The defendant averred that title to the larger tract of
land had been determined in litigation in 1962, and
pleaded estoppel against the plaintiff. She averred also
that she acquired the land lawfully from the Amoah and
Ntumy families of Kpando.
So
a key issue that the trial court was called upon to
decide was the ownership of the land. Was it owned by
the plaintiff’s family only, or by plaintiff’s family in
conjunction with another family, or by some other family
or families to the exclusion of the plaintiff’s family?
Another issue was which family or families gave the land
to the defendant? On these issues the trial court made
these relevant findings of fact: “(a) the land belongs
to three families (see exhibits 2 and 3) namely,
Ablorlor, Kodje and Tengkpo; (b) it was sold to the
defendant by one of them.” These findings are supported
by the evidence on record. On the first issue, exhibit
3, a judgment of the Kpando Native Tribunal delivered on
10 July 1936, is decisive.
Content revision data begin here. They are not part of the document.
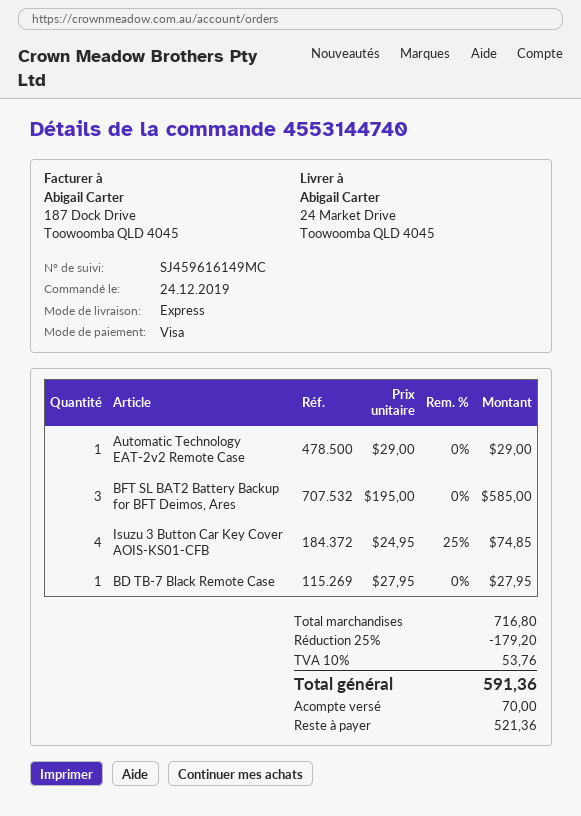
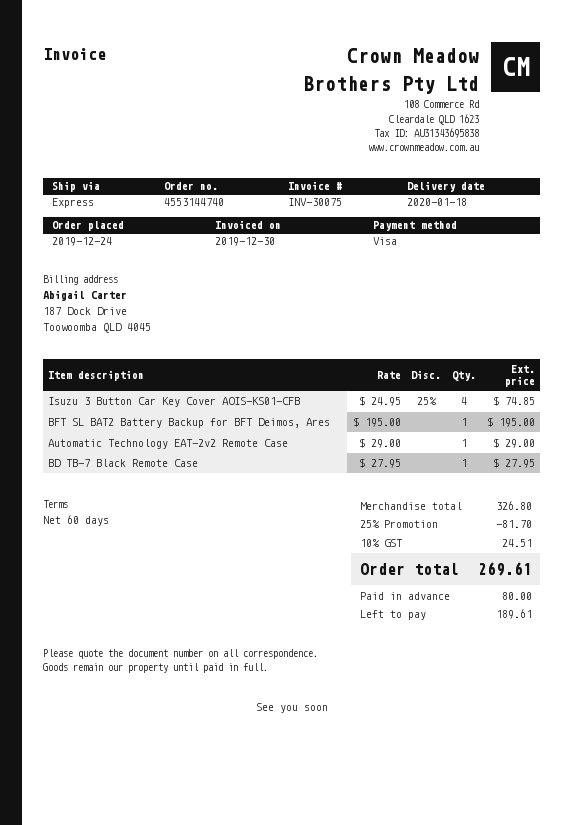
BFT SL BAT2 Battery Backup for BFT Deimos, Ares: 3 x 195.00 = 585.00 -> 1 x 195.00 = 195.00
subtotal: 716.80 -> 326.80
discount: 25% = 179.20 -> 25% = 81.70
tax: 10% = 53.76 -> 10% = 24.51
total: 591.36 -> 269.61
deposit: 70.00 -> 80.00
balance: 521.36 -> 189.61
The relevant parts of that
decision read: “This Tribunal…finds out that the three
families of Aloi, namely, Kodje, Ablorlor and Komla Teng
have joint title to ownership of the said land in
dispute. Plaintiff is of Ablorlor and defendant of Teng
Kpo… The Tribunal…ruled that either party in the case as
well as every individual from the three families can
enjoy the said land. Title or ownership to the said land
is vested neither in plaintiff nor defendant but
everybody in the three respective families to enjoy the
said land in dispute………”
Then on the second issue even though the plaintiff said
she also went to one Sebastian Tende Ablorlor, a member
of the plaintiff’s family to cement the grant previously
made to him by the Amoah family, it appears this man was
not a true representative of the Ablorlor family. Thus
only the Amoah family gave away this land to the
defendant. However, only the plaintiff’s family
complained about the grant to the defendant. Hence the
obvious questions that the trial court ought to have
resolved were the three that I posed in the opening
paragraph of this judgment. The 1936 judgment declared
the right of members of the three families to enjoy the
land. But it did not determine who has the right of
alienation of portion of the land to strangers.
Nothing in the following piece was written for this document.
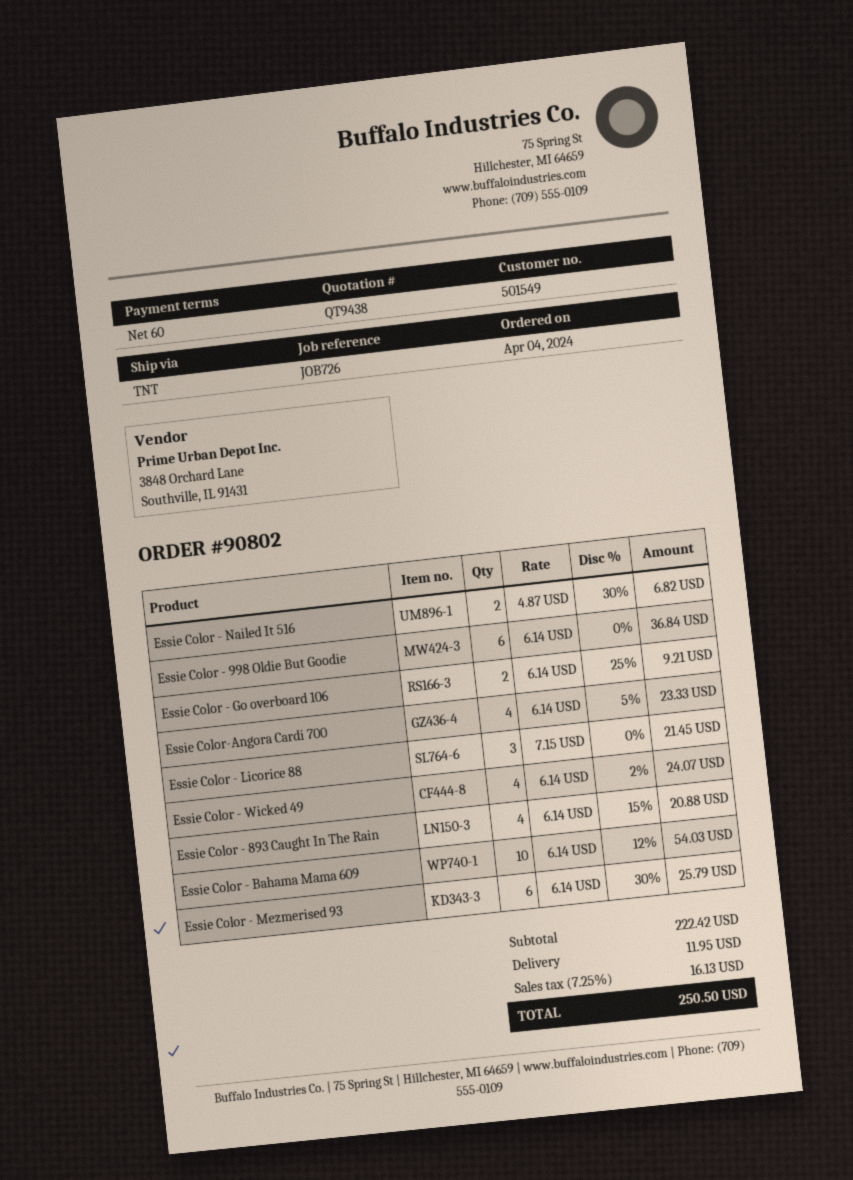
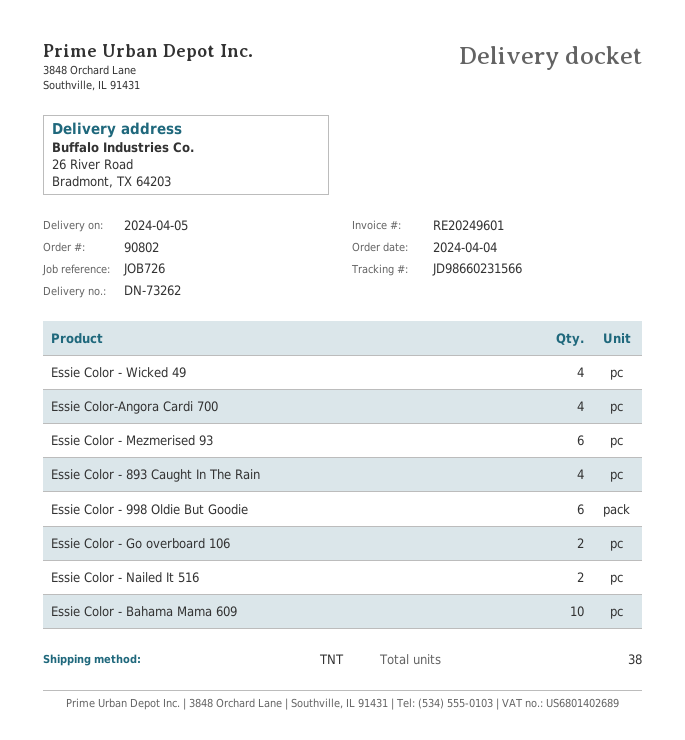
Essie Color - Licorice 88: 3 -> none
After those two relevant findings of fact about
ownership of the land and the acquisition by the
defendant, the trial court set out what it regarded to
be two issues for its consideration. The court said:
“The first is who can validly alienate family land and
the second is who can redeem or save family land or
property from being lost?" Obviously the second issue
the trial court set out did not arise at all on the
pleadings, as I shall shortly explain. On the first
issue the trial court rightly set out the law that the
heads and principal members are the rightful persons to
give away family land. The court concluded that “since
the land belongs to three families...only the three
heads and their principal members can validly alienate
the land…..therefore the grant by one family is not
valid as against the other two families and is of no
effect.”
Returning to the second issue, the court relied on the
exceptions in the case of KWAN VS. NYIENI (1959) G.L.R.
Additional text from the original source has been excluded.